Task statement: Below are records with pictures in them. Transcribe everything from the line containing "html: <div>EURUSD,M5 1.39500" down to the line containing "font-size: 10px ->", exactly, and leave the pictures behind.

Excerpted records:
##########

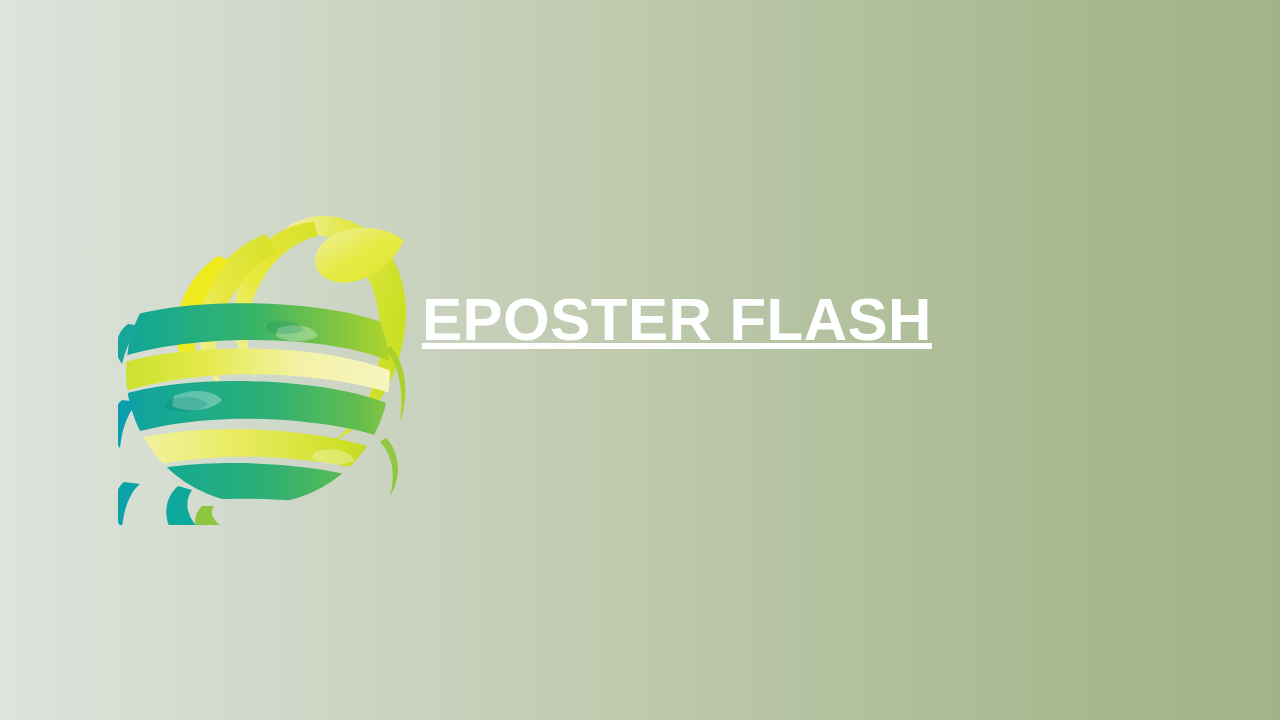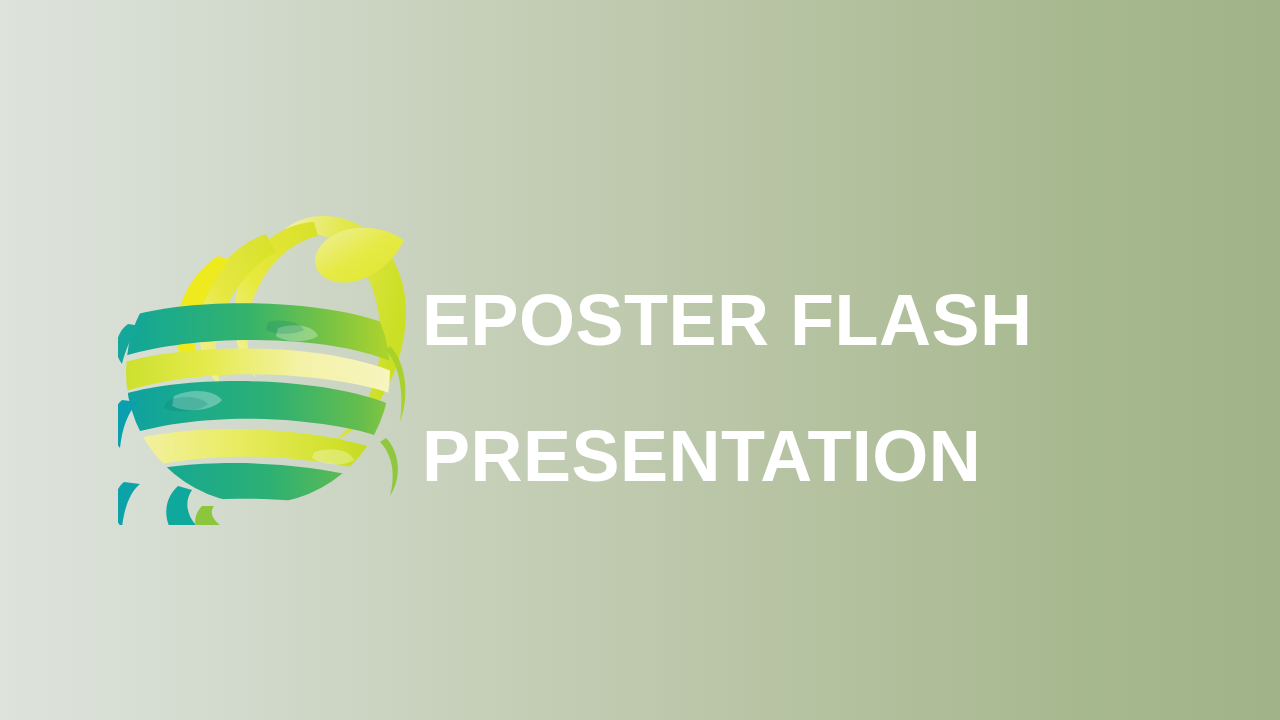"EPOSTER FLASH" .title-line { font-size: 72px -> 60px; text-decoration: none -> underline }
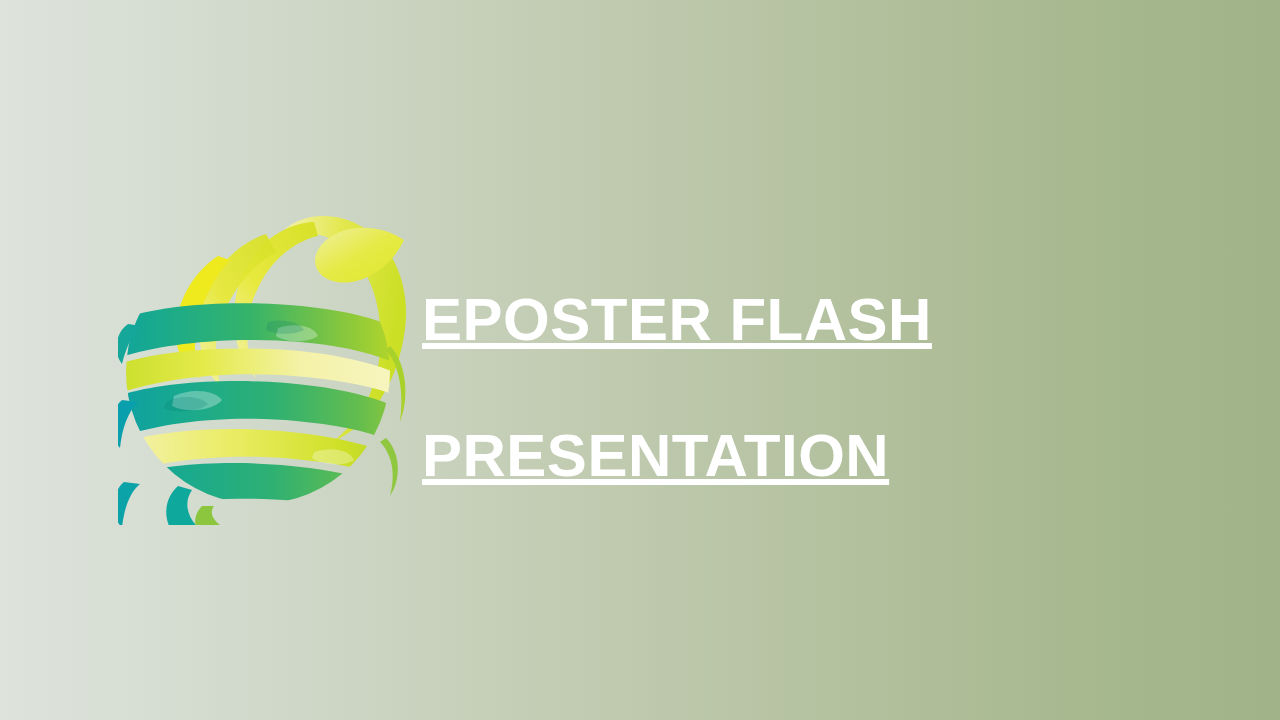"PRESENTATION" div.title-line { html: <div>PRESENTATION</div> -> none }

##########

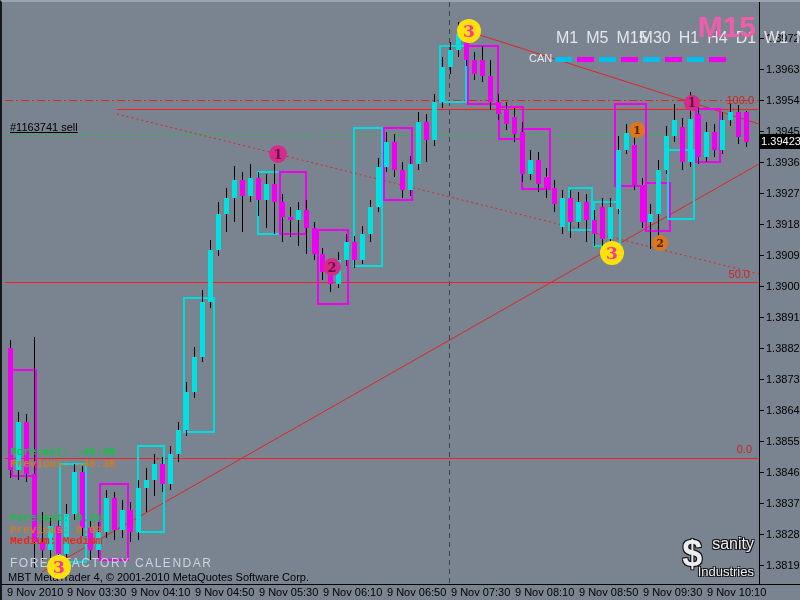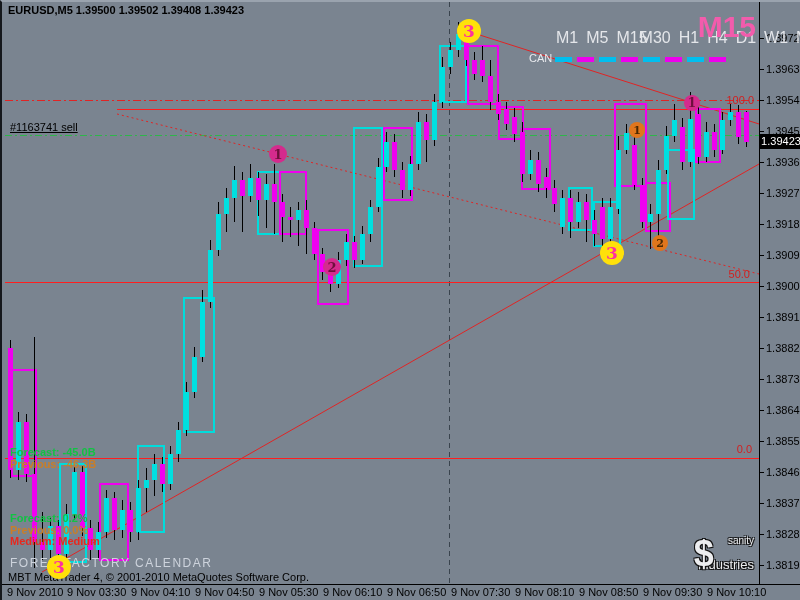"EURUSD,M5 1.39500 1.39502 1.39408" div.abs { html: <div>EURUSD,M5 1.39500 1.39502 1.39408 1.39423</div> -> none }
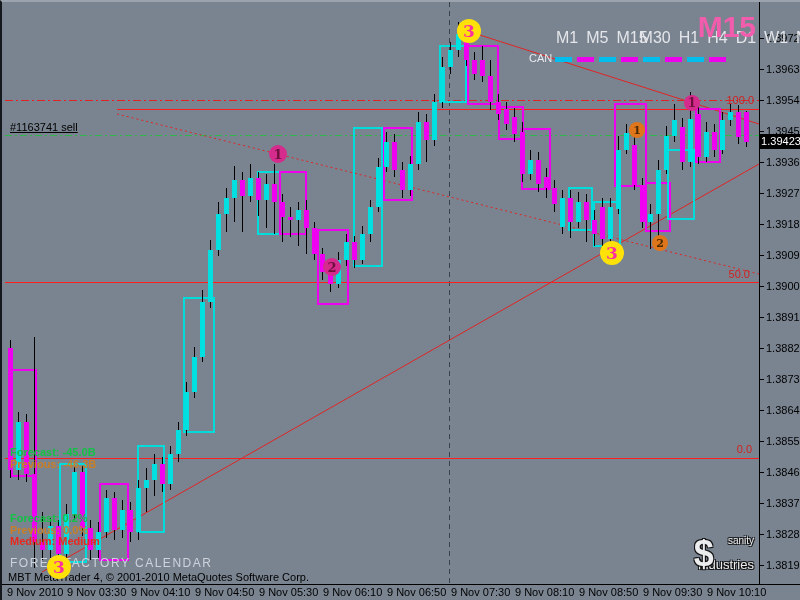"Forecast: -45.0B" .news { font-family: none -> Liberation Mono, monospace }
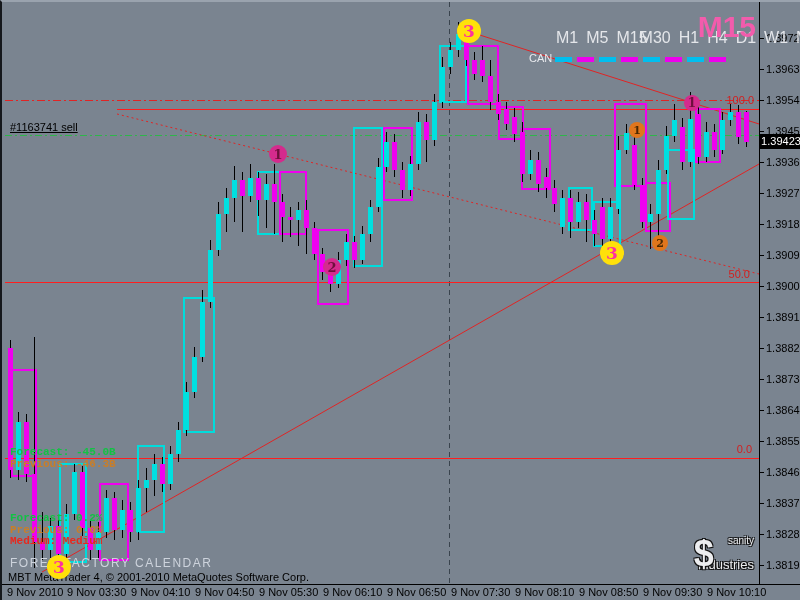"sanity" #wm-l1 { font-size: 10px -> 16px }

##########

Written answer:
"EURUSD,M5 1.39500 1.39502 1.39408" div.abs { html: <div>EURUSD,M5 1.39500 1.39502 1.39408 1.39423</div> -> none }
"Forecast: -45.0B" .news { font-family: none -> Liberation Mono, monospace }
"sanity" #wm-l1 { font-size: 10px -> 16px }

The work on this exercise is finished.